While positive chronotropes (i.e. sympathomimetics, anticholinergics) may be administered, most dogs are not successfully managed by this type of therapy. The definitive treatment for Sick Sinus Syndrome is implantation of a permanent artificial pacemaker. Furthermore, the severity of Musette’s pauses and the frequency of the collapse episodes warrant prompt pacemaker therapy. The pacemaker will rescue the heart from long pauses that would otherwise cause weakness or syncope, thus abolishing the clinical signs. The pacemaker will be inhibited by the heart’s inherent sinus (or otherwise) rhythm and will only discharge after a specifically programmed length of time (i.e. a pause of a particular length). Musette underwent successful pacemaker implantation and her clinical signs resolved. See Musette’s post-operative electrocardiogram Rhythm page.
In dogs, pacemaker implantation is usually performed transvenously.

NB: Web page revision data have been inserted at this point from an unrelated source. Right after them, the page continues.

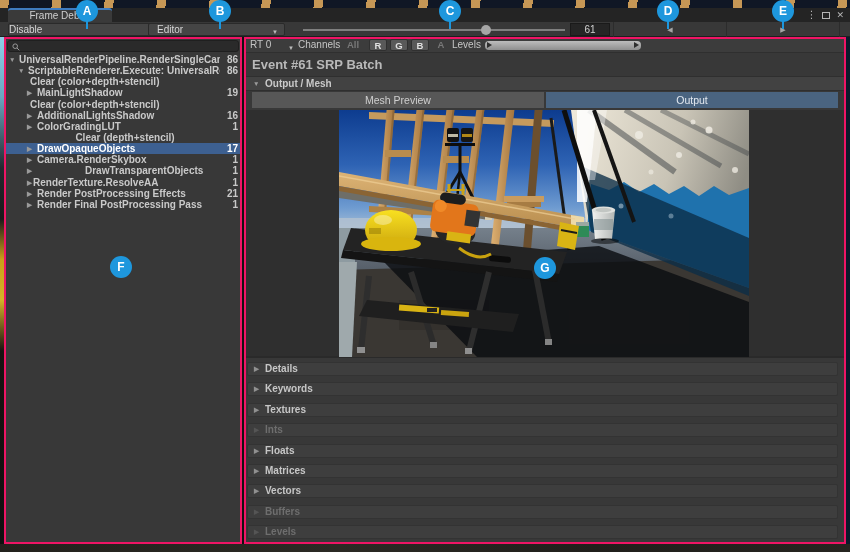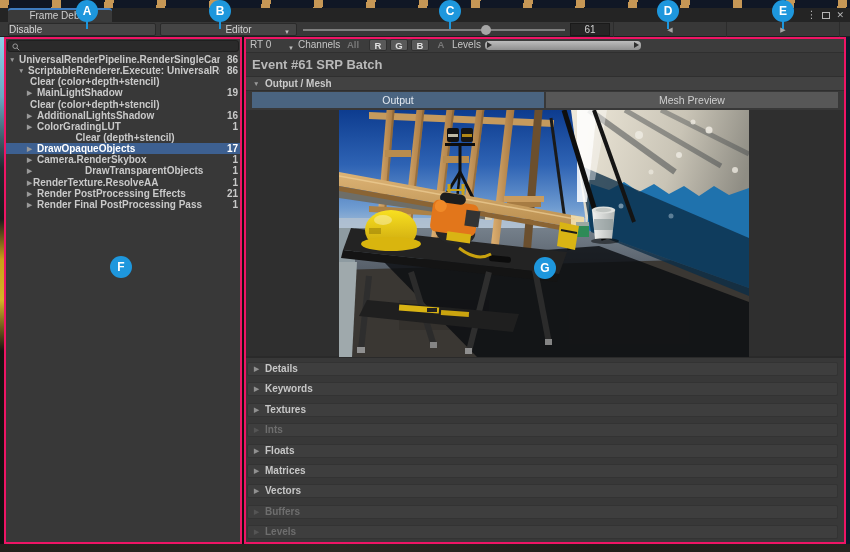--- a/index.html
+++ b/index.html
@@ -30,7 +30,7 @@
   .tb-btn{position:absolute;top:1px;height:13px;background:#454545;border:1px solid #2a2a2a;border-radius:2px;
     color:#d6d6d6;font-size:10px;line-height:11px;text-align:left;}
   .btn-disable{left:8px;width:148px;}
-  .dd-editor{left:160px;width:137px;text-align:center;padding-left:20px;}
+  .dd-editor{left:148px;width:137px;text-align:left;padding-left:8px;}
   .dd-arrow{position:absolute;right:6px;top:3px;font-size:6px;color:#bbb;}
   .frame-slider-track{position:absolute;left:303px;top:7px;width:262px;height:2px;background:#7f7f7f;}
   .frame-slider-handle{position:absolute;left:481px;top:2.5px;width:10px;height:10px;border-radius:50%;background:#a6a6a6;}

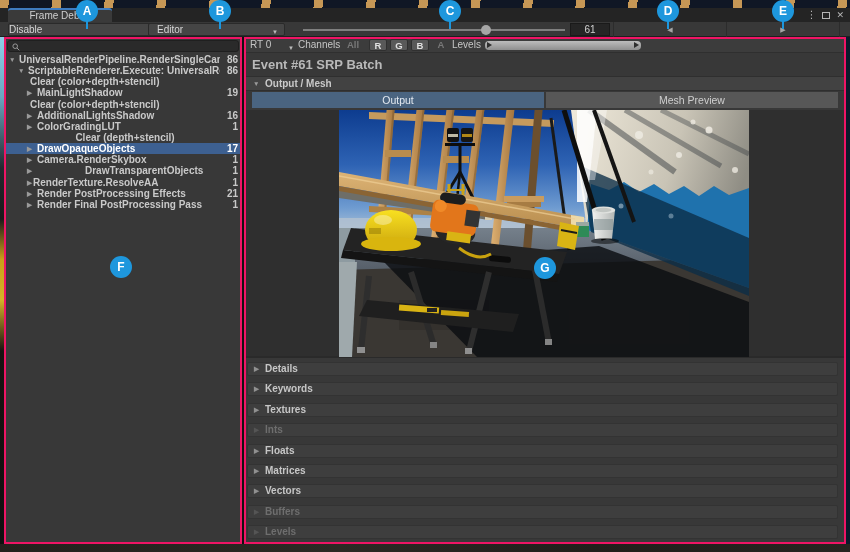--- a/index.html
+++ b/index.html
@@ -242,8 +242,8 @@
     </div>
 
     <div class="tabs">
+        <div class="tab">Mesh Preview</div>
         <div class="tab active">Output</div>
-        <div class="tab">Mesh Preview</div>
       </div>
 
     <div class="preview">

That is, a lead is passed down the jugular vein and into the right ventricle via a small incision in the neck over the jugular vein. The pacemaker (pulse generator) attached to the lead is placed subcutaneously in the neck. Post-operative radiographs: Lateral view and Dorsal-ventral view.
With successful pacemaker implantation, the prognosis for sick sinus syndrome is excellent. Patients generally live into old age and succumb to other unrelated geriatric problems. Occasionally a dog may outlive the battery life of the pacemaker (battery life is generally 7 years), in which case the pulse generator in the neck is simply replaced. Proper periodic monitoring should predict the onset of battery failure.
Some complications of pacemaker therapy include seroma formation around the pacemaker, lead dislodgement, lead fracture, implant infection, and most serious, death during the implantation procedure (typically during that period when the patient is under the influence of some anesthetic drug but not yet paced). All of these complications are very rare.